→ **Exercise input**
-- Opening Marker --

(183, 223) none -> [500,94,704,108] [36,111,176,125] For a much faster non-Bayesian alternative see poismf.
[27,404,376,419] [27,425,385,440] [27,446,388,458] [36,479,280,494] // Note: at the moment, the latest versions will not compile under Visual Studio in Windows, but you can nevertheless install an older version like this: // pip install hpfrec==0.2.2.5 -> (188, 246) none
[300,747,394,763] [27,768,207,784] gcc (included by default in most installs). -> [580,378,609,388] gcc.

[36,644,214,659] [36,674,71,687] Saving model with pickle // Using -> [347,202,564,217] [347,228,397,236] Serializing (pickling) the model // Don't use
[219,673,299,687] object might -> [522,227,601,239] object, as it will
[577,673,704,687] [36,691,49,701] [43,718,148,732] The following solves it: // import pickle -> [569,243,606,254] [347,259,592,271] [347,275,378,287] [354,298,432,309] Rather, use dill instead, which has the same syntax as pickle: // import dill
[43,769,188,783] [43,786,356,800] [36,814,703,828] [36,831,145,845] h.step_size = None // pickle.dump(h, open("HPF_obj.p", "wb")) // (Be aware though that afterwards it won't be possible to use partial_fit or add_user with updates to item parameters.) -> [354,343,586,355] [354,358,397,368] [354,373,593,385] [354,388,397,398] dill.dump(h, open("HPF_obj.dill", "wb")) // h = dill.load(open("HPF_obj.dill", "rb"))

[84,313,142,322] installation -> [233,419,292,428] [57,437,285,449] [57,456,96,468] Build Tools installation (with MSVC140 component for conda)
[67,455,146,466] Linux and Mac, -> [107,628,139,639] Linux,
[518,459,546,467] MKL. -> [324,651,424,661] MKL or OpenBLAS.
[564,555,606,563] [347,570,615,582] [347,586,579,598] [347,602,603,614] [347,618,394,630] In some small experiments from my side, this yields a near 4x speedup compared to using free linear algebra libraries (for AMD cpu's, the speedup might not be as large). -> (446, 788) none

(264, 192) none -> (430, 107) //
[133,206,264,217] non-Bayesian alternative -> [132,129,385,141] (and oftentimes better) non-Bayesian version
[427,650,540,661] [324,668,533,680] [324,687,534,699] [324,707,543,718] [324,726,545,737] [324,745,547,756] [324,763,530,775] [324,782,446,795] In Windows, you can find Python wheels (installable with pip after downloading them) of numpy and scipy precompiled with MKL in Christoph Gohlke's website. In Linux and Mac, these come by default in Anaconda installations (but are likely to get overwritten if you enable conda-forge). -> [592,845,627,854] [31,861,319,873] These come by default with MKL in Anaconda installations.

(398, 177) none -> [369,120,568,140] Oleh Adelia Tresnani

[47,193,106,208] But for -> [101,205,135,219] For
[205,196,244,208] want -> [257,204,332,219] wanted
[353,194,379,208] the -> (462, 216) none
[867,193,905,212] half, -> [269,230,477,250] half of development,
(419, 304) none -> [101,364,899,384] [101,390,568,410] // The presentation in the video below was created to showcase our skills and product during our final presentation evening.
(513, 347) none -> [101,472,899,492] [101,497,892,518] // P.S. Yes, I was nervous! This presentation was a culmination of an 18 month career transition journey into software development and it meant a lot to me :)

-- Closing Marker --

→ **Activity**
With the line containing "[867,193,905,212] half, ->" as the start and the last line of the entries as the end, print that whole span exactly.

→ **Solved exercise**
[867,193,905,212] half, -> [269,230,477,250] half of development,
(419, 304) none -> [101,364,899,384] [101,390,568,410] // The presentation in the video below was created to showcase our skills and product during our final presentation evening.
(513, 347) none -> [101,472,899,492] [101,497,892,518] // P.S. Yes, I was nervous! This presentation was a culmination of an 18 month career transition journey into software development and it meant a lot to me :)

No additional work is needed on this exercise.